**Work instruction**.
Please count the lines of the data that contain "band" and state only the total.

*** Begin section ***

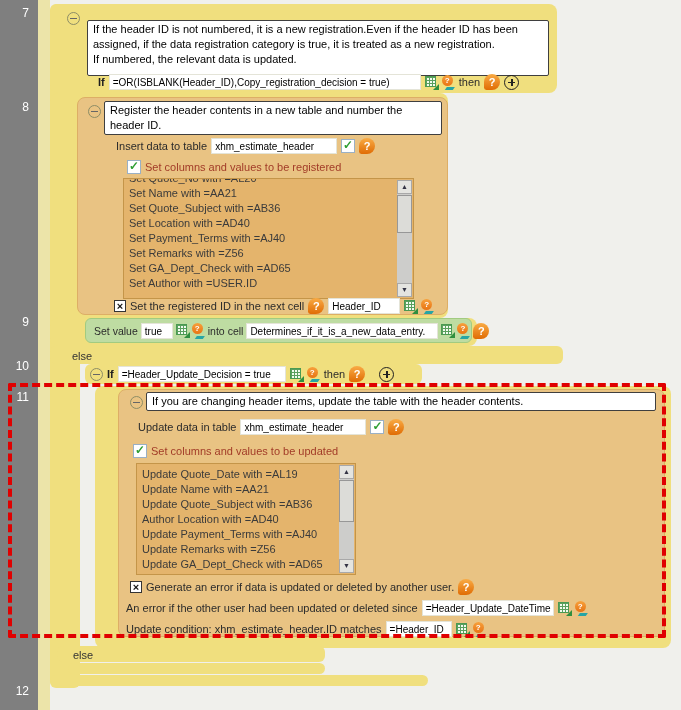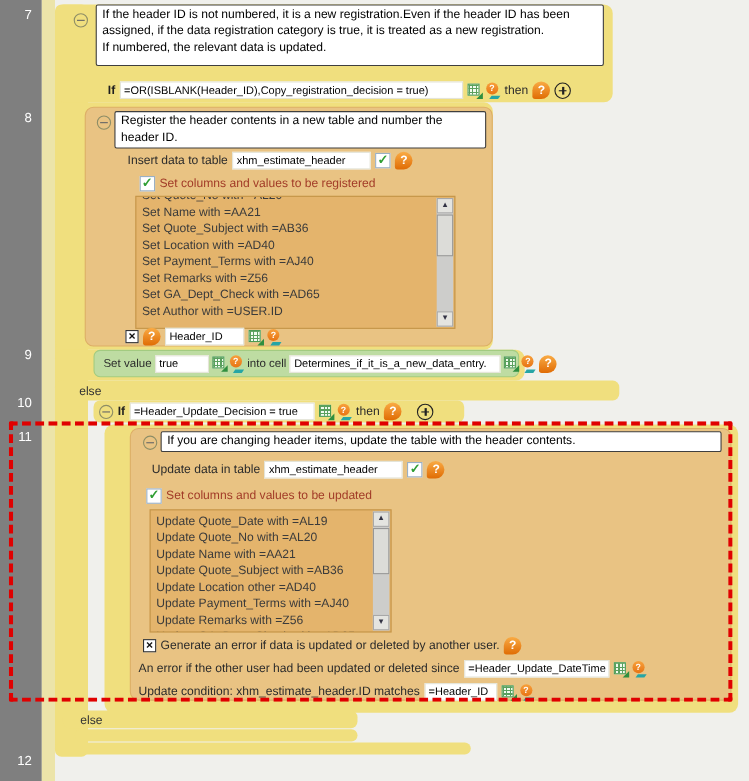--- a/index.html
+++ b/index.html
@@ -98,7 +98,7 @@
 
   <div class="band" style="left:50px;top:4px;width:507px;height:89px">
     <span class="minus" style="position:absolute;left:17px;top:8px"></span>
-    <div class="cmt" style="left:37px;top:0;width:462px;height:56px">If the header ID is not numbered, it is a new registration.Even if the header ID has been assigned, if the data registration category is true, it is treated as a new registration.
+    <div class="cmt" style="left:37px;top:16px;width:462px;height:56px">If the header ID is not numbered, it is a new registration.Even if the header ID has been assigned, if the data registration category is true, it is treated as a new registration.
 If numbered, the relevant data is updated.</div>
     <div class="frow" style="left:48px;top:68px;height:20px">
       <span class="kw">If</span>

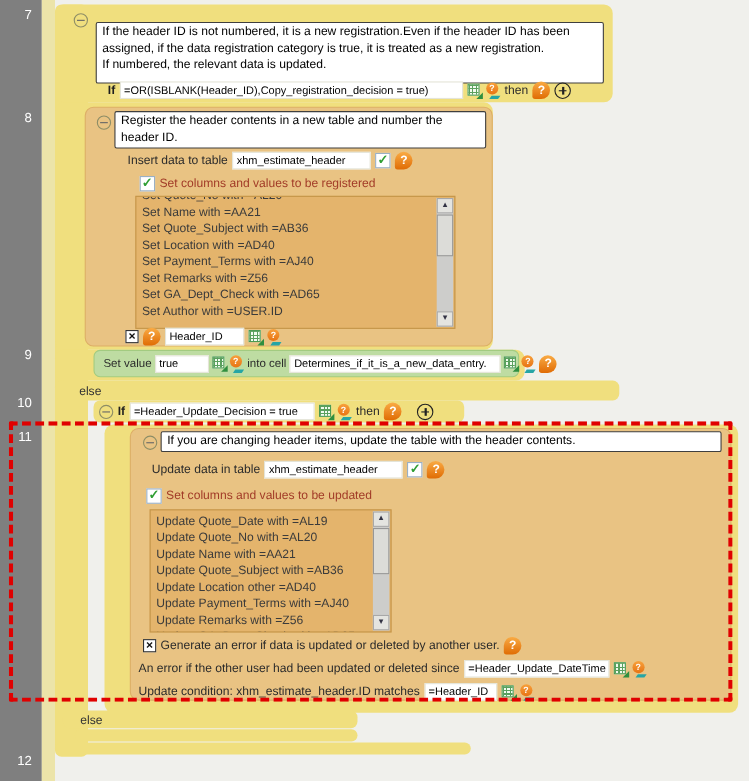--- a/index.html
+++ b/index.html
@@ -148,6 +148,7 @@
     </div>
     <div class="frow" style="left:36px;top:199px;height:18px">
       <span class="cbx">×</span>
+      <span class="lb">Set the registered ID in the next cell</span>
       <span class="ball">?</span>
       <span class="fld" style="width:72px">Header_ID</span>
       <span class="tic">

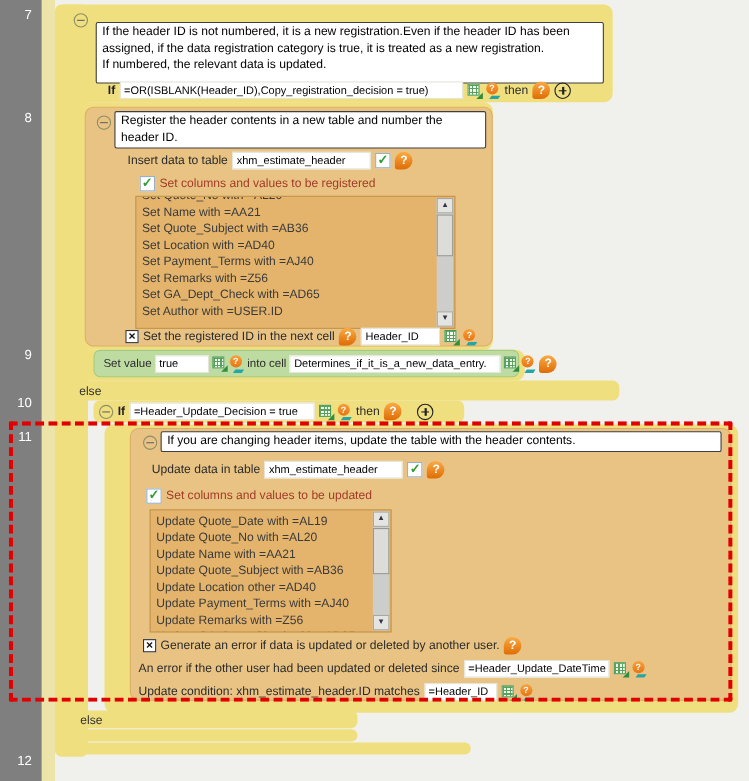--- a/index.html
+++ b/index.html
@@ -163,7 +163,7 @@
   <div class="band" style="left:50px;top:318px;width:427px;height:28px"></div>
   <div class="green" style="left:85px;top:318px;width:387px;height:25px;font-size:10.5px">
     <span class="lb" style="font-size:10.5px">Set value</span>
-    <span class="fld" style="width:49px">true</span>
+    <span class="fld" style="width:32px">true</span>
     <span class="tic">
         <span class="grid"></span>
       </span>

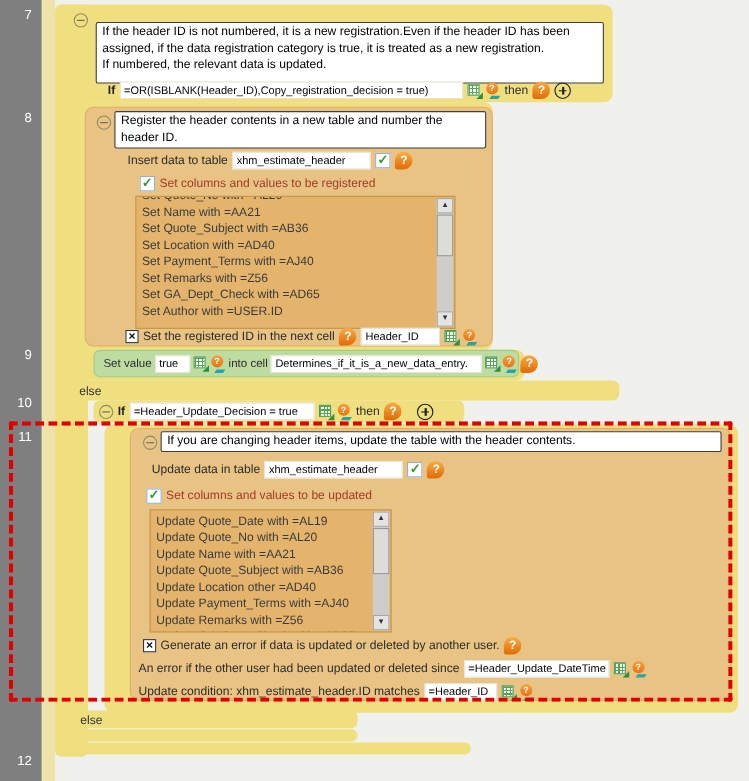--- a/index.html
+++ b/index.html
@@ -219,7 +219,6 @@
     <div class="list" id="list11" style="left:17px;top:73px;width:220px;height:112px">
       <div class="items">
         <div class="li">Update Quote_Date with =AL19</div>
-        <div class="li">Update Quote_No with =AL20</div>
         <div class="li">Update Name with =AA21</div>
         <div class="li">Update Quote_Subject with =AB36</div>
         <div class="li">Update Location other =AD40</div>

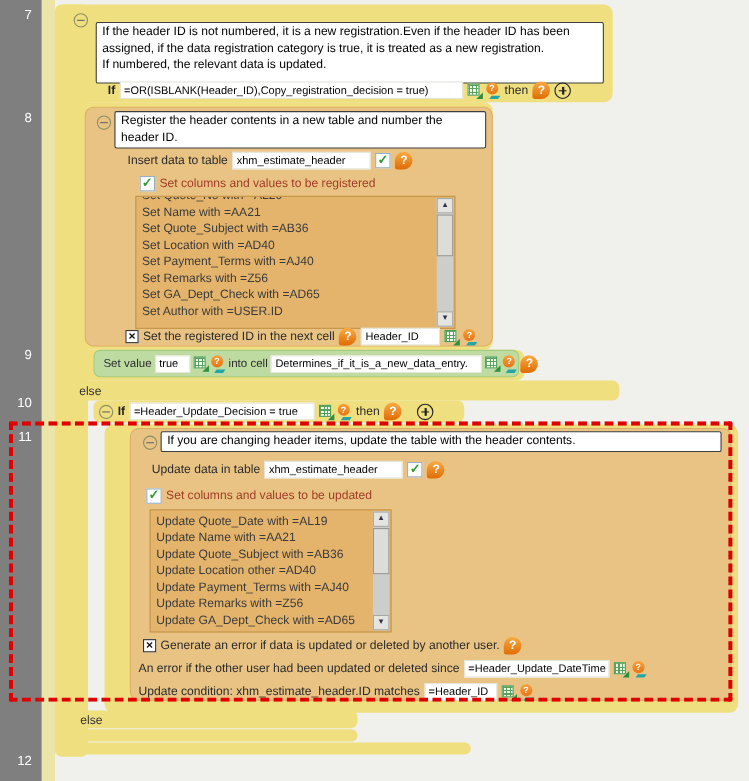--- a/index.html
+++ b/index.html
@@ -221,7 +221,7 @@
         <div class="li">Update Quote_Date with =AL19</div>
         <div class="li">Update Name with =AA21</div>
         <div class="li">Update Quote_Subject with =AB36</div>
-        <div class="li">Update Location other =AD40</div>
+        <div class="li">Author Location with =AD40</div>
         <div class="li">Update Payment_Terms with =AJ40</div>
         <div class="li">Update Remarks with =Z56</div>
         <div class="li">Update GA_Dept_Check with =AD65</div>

*** End section ***

**Output below**.
2